How can ecosystem services within river catchments be quantified in spatial and temporal explicit way?
|Looptijd||2011 - 2017|
How can ecosystem services within river catchments be quantified in spatial- and temporal-explicit way? This project looks at the biophysical quantification of ecosystem services within river catchments, while taking spatial and temporal dynamics of the catchment hydrology into account, in order to investigate how a more sustainable relation can be achieved between catchment functioning and provision of its ecosystem services.
Photo: Aerial view of Scheldt River at Antwerp (Belgium), showing a part of the densely-populated and intensively-used catchment (image credit: NASA World Wind)
River catchments in intensively-used and densely-populated regions are under high human pressure. This can compromise water quality and increase water scarcity. Climate change is expected to exacerbate these environmental problems. As people put both pressure on ecosystems but are also dependent on them for their own wellbeing, a better understanding of this interaction is needed.
Ecosystem services are the benefits that people obtain from ecosystems. These include services such as production of water and food, regulation of water flows, water purification and prevention of soil erosion. This concept will be used to investigate the relation between catchment functioning and societal use of its services. As the dynamics within a catchment is driven by the flow of water, spatial and temporal variation is expected, which will affect where and when specific ecosystem services will be provided.

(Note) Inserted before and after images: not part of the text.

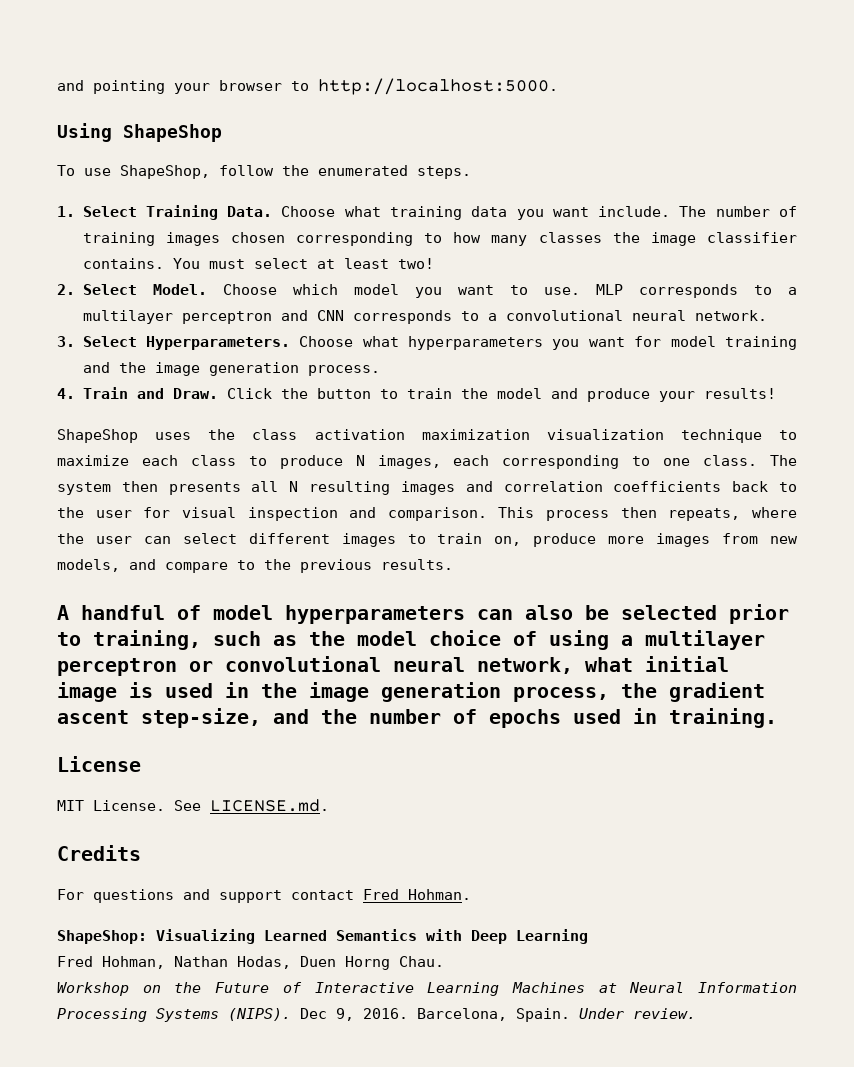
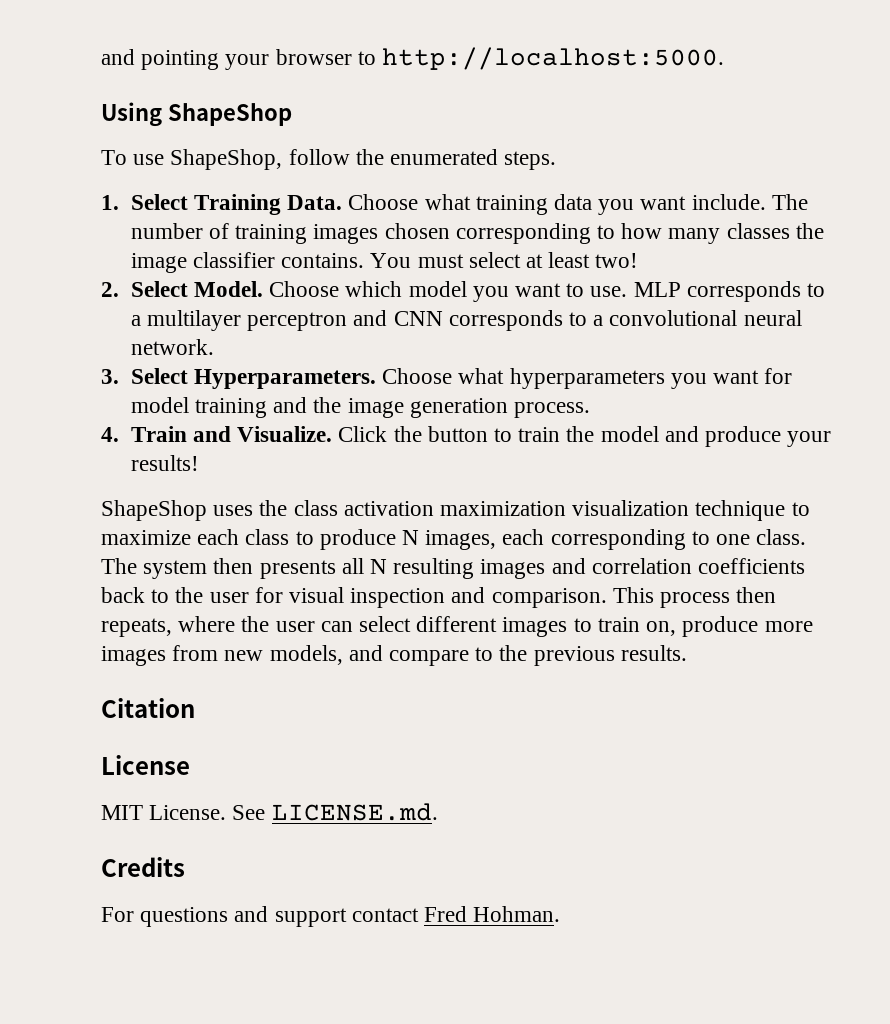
[172,388,218,399] Draw. -> [237,426,333,442] Visualize.
[57,604,789,624] [57,630,765,650] [57,656,729,676] [57,682,765,702] [57,708,777,728] A handful of model hyperparameters can also be selected prior to training, such as the model choice of using a multilayer perceptron or convolutional neural network, what initial image is used in the image generation process, the gradient ascent step-size, and the number of epochs used in training. -> [101,698,195,718] Citation
[57,929,588,944] [57,956,444,970] [57,982,798,996] [57,1008,696,1022] // ShapeShop: Visualizing Learned Semantics with Deep Learning // Fred Hohman, Nathan Hodas, Duen Horng Chau. // Workshop on the Future of Interactive Learning Machines at Neural Information Processing Systems (NIPS). Dec 9, 2016. Barcelona, Spain. Under review. -> (561, 914) none

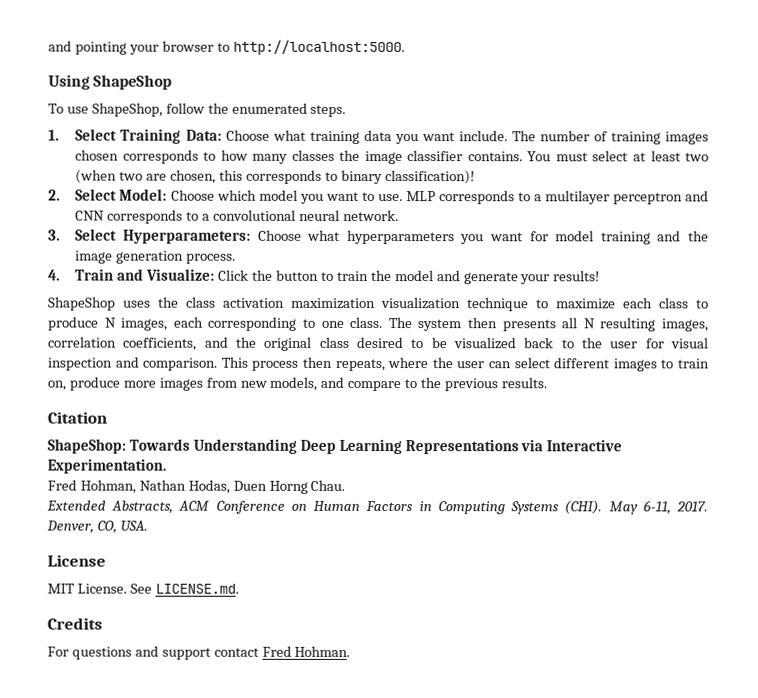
[287,195,343,210] Data. -> [185,129,222,141] Data:
[455,223,591,244] corresponding -> [122,149,199,164] corresponds
[595,253,639,268] two! -> [684,152,709,162] [75,169,475,185] two (when two are chosen, this corresponds to binary classification)!
[193,281,263,297] Model. -> [119,188,168,201] Model:
[193,369,376,389] Hyperparameters. -> [123,229,252,244] Hyperparameters:
[237,426,333,442] Visualize. -> [146,268,216,281] Visualize:
[704,426,781,447] produce -> [463,272,519,285] generate
[480,558,806,579] images and correlation coefficients -> [662,318,710,332] [48,336,517,351] images, correlation coefficients, and the original class desired to be visualized
(195, 708) none -> [47,438,623,455] [47,458,166,474] [47,479,346,494] [46,500,709,515] [46,520,148,534] // ShapeShop: Towards Understanding Deep Learning Representations via Interactive Experimentation. // Fred Hohman, Nathan Hodas, Duen Horng Chau. // Extended Abstracts, ACM Conference on Human Factors in Computing Systems (CHI). May 6-11, 2017. Denver, CO, USA.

Ecosystem services will be quantified at the landscape scale based on the hydrological dynamics of the catchment. Biogeochemical and landscape elements will be used as spatial indicators to quantify ecosystem services, using different quantification methods including spatial analysis, modelling and economic valuation techniques.
Two case studies will be investigated in more detail. The first case study is the semi-arid Modder River catchment (a subcatchment of the Orange River in South Africa), which serves as an example in which current water shortages are expected to increase due to climate change. The second case study is the Scheldt River catchment in Western Europe, which serves as an example for a densely-populated and intensively-used catchment with poor water quality.
This project will contribute to a better understanding how a more sustainable relation can be achieved between catchment functioning and societal use of its ecosystem services. Increased insight into the dynamics of water quality and water scarcity problems can contribute to improved river basin management, in particular for the two cases studied.